(Version difference data)
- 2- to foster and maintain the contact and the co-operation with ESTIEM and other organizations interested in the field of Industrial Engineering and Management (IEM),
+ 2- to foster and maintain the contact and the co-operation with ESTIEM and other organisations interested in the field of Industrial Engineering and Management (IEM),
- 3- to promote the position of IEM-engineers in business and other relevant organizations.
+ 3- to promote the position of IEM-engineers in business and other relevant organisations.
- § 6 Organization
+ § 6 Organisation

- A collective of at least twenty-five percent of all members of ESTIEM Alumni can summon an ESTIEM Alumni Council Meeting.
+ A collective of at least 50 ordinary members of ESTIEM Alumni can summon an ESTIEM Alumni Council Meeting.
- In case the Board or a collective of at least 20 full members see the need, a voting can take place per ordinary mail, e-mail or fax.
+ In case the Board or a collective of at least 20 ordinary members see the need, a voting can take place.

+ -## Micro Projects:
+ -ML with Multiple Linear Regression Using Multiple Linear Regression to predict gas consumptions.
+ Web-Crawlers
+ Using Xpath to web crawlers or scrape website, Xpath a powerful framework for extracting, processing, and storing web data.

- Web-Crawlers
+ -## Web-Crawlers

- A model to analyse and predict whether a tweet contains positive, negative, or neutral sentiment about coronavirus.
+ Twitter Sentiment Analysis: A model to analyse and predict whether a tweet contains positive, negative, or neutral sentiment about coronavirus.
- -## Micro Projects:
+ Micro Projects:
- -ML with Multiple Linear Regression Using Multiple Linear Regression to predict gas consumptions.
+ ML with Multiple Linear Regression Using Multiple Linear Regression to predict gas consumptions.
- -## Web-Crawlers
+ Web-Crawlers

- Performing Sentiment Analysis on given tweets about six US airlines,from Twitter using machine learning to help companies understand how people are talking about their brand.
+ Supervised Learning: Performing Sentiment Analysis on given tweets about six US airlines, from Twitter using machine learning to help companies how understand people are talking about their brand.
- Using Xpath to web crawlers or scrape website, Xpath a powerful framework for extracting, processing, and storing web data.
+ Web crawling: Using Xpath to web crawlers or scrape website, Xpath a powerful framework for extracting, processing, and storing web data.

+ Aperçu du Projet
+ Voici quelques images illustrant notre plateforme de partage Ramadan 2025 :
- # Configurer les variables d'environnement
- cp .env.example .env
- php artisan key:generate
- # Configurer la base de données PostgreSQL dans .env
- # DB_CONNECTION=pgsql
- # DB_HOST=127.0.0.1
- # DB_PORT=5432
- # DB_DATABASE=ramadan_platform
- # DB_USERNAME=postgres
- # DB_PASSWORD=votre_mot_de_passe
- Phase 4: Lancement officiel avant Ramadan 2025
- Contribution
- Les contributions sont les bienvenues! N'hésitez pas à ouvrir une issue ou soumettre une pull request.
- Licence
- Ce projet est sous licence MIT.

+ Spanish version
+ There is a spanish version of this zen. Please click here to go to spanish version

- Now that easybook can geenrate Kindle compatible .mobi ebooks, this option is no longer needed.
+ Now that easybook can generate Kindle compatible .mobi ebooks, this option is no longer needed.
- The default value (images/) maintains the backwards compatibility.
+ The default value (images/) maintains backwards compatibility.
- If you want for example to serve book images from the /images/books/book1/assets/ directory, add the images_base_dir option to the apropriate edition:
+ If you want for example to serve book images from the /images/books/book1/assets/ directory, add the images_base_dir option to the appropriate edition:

_TASK STATEMENT_.
Among the entries, how many lines hold the string "serve"? Answer with a bare number.

_RESULT OF THE EXERCISE_.
2